In [1]:
import pandas as pd
import numpy as np

import re
import unicodedata
import nltk
from nltk.corpus import stopwords

import acquire

### Define a function named basic_clean. It should take in a string and apply some basic text cleaning to it:

- Lowercase everything
- Normalize unicode characters
- Replace anything that is not a letter, number, whitespace.

In [29]:
def basic_clean(some_string):
    '''
    basic_clean will take in a single string as an argument,
    apply unicode normalization and ascii encoding,
    then decode and use regex to replace anything thats not a letter, number,
    or whitespace
    
    return: a cleaned version of some_string
    '''
    some_string = unicodedata.normalize('NFKD', some_string).encode('ascii', 'ignore').\
    decode('utf-8').lower()
    return re.sub(r'[^a-z0-9\s]', '', some_string)

In [3]:
basic_clean('Hi there here is some content! wow thats what I call content!!')

'hi there here is some content wow thats what i call content'

### Define a function named tokenize.
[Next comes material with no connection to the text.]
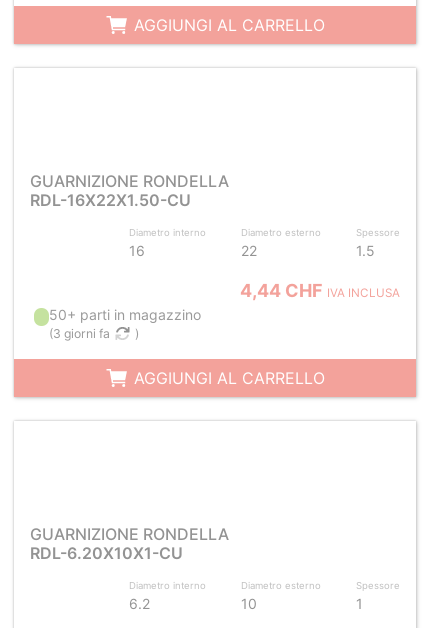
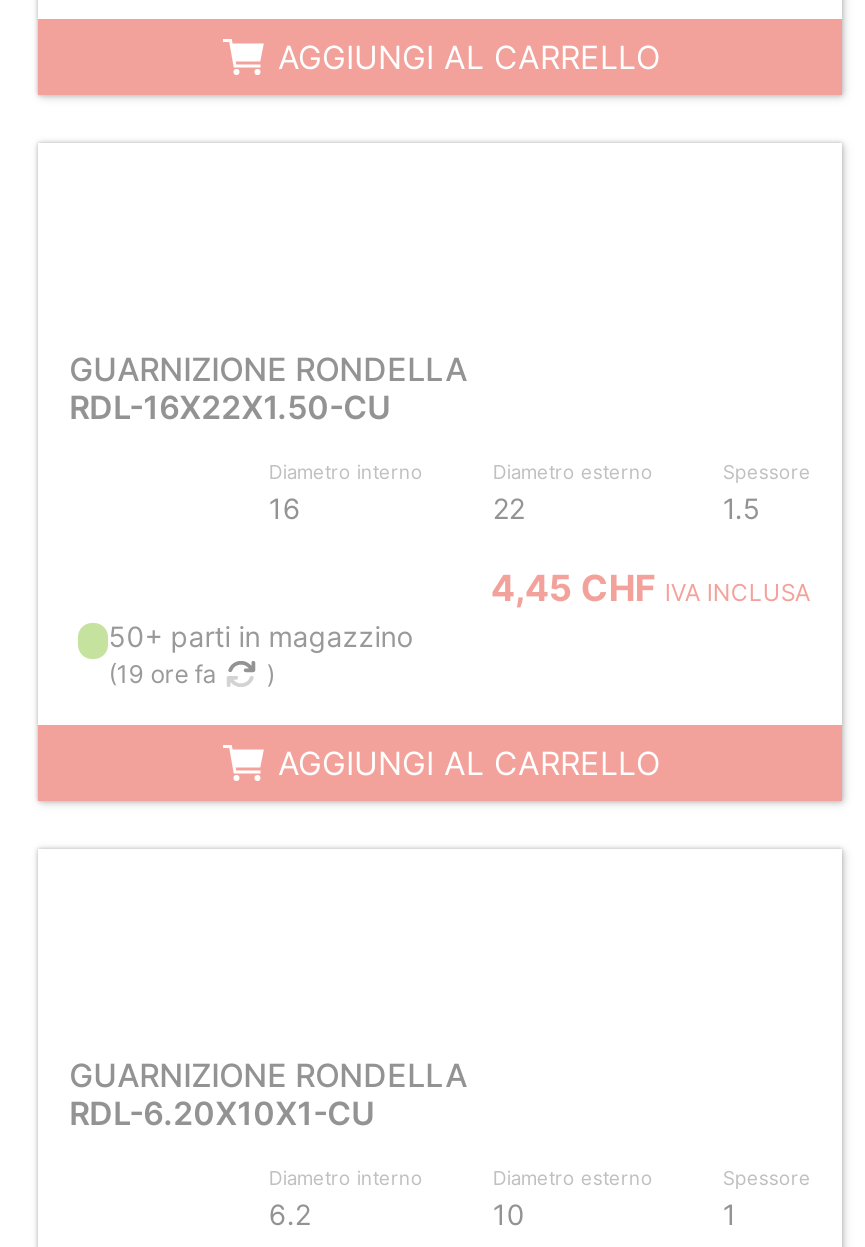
- 4,44 CHF IVA INCLUSA
+ 4,45 CHF IVA INCLUSA

- (3 giorni fa
+ (19 ore fa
It should take in a string and tokenize all the words in the string.

In [4]:
def tokenize(some_string):
    '''
    Tokenize will take in a single argument (a string) and 
    return: a single tokenized string version of the input string
    '''
    tokenizer = nltk.tokenize.ToktokTokenizer()
    return tokenizer.tokenize(some_string, return_str=True)

In [5]:
tokenize('This is some content I want to test tokenization on!')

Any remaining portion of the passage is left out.